Copy out all lines from the material that contain the string "REALTY".

DATA RECORDS
((

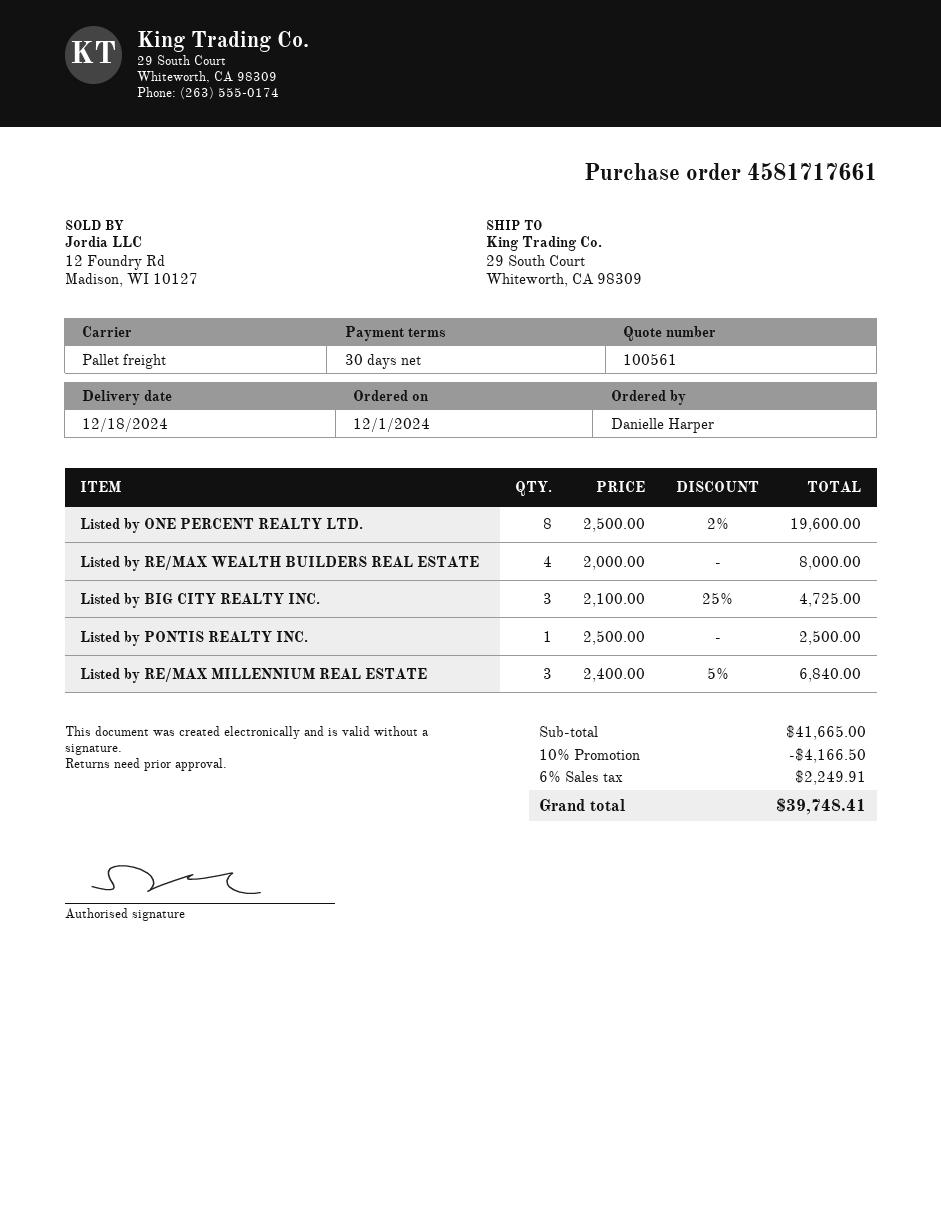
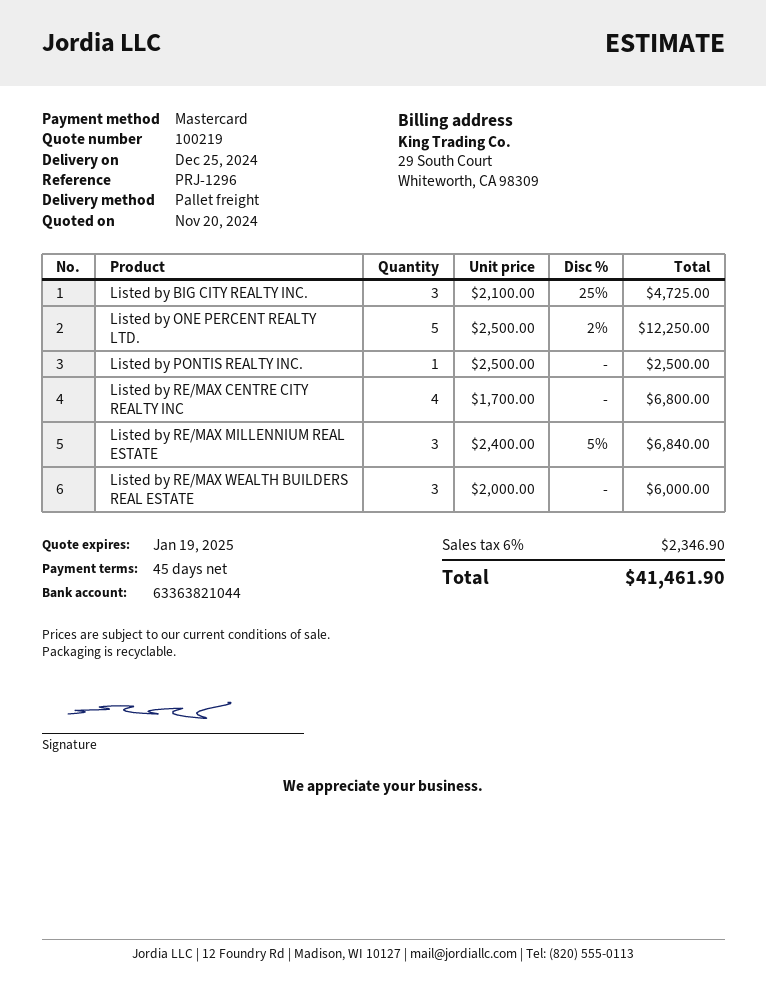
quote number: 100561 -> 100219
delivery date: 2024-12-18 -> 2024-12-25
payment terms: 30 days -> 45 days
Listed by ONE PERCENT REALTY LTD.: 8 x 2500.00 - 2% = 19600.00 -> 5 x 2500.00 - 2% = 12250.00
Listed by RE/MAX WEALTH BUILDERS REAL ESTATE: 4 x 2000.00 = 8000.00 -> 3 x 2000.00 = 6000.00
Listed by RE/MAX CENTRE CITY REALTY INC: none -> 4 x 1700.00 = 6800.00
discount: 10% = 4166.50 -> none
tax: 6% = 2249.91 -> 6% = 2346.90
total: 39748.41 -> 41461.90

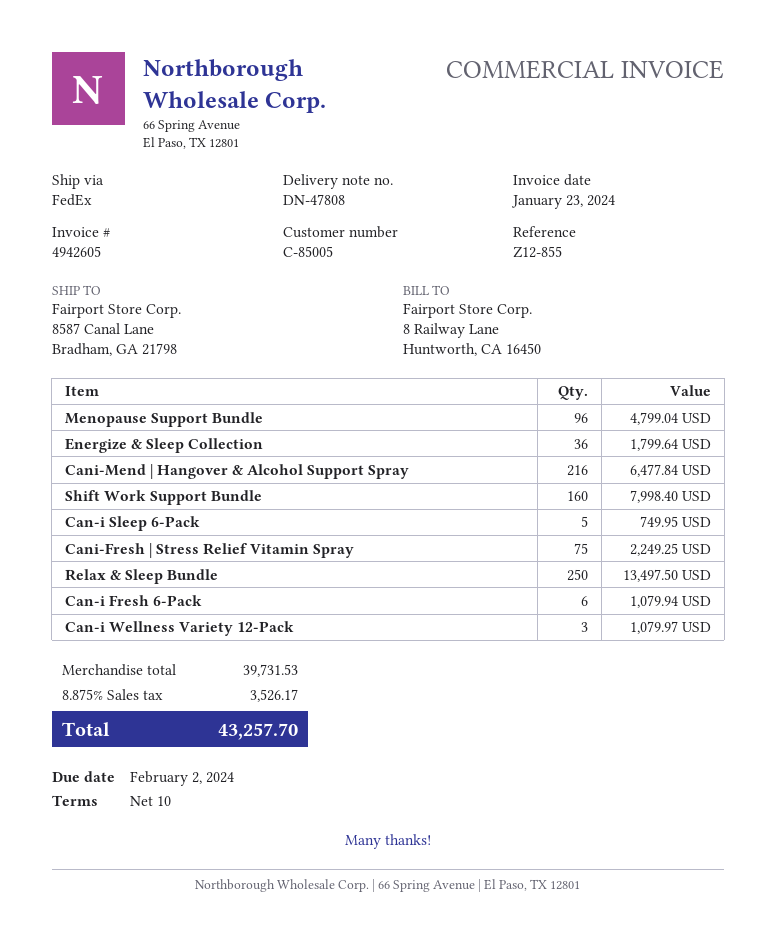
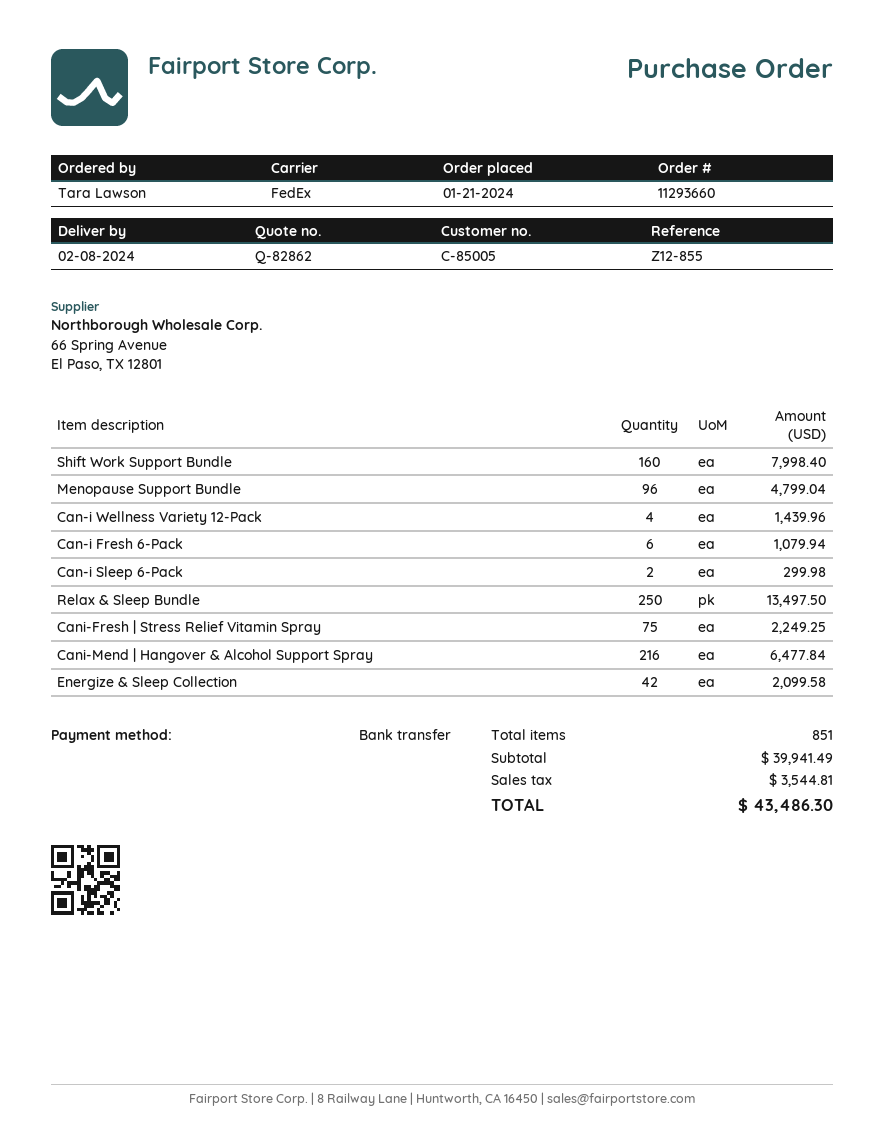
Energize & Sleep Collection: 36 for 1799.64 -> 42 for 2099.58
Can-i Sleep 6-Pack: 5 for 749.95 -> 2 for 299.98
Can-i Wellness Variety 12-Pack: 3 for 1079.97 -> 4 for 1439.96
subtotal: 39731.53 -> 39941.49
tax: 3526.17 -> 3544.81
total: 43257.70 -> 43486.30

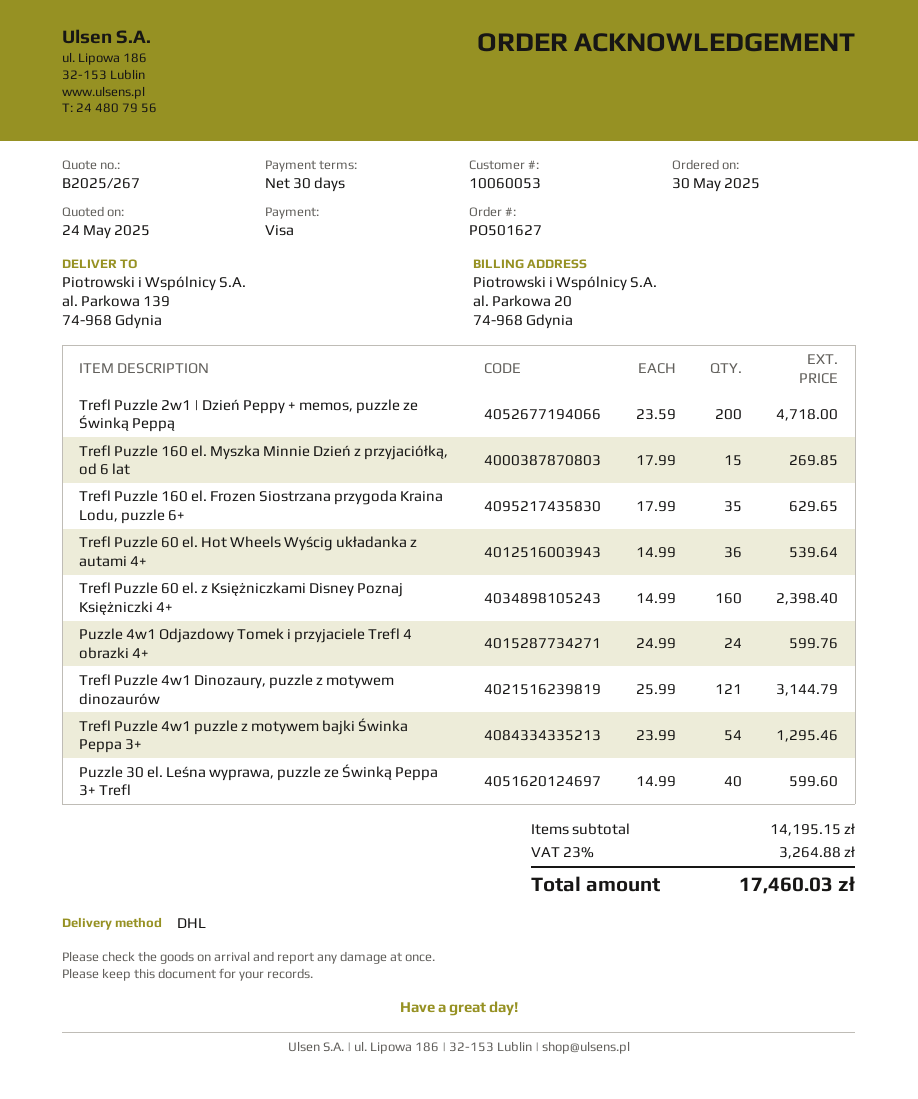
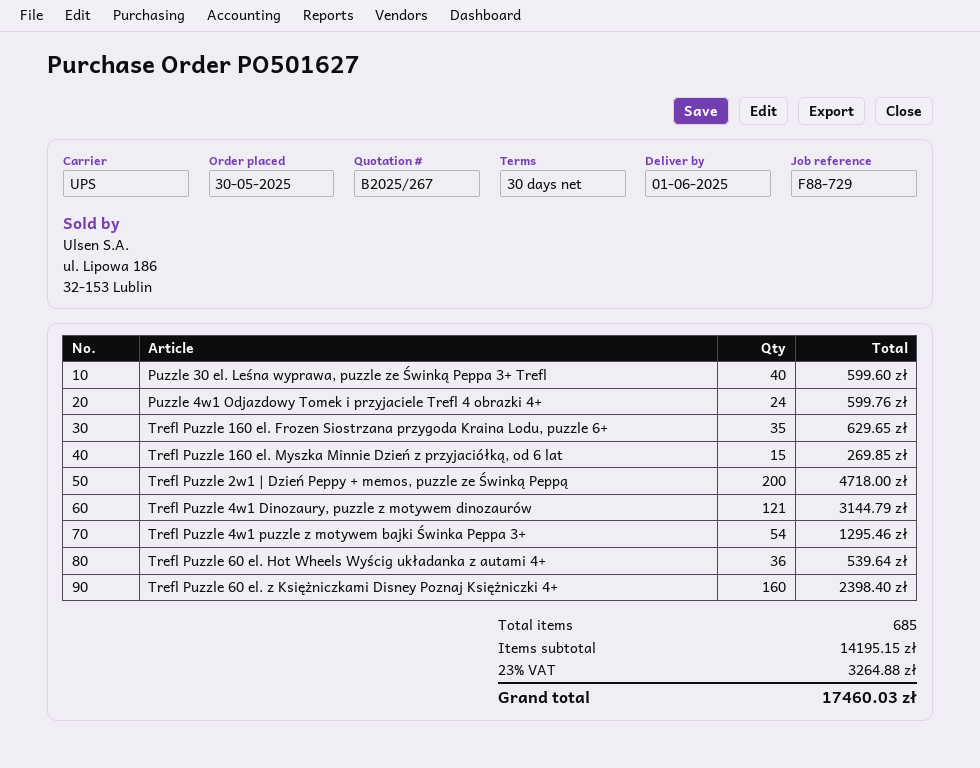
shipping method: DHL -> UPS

))

RESULT OF THE TASK
Listed by ONE PERCENT REALTY LTD.: 8 x 2500.00 - 2% = 19600.00 -> 5 x 2500.00 - 2% = 12250.00
Listed by RE/MAX CENTRE CITY REALTY INC: none -> 4 x 1700.00 = 6800.00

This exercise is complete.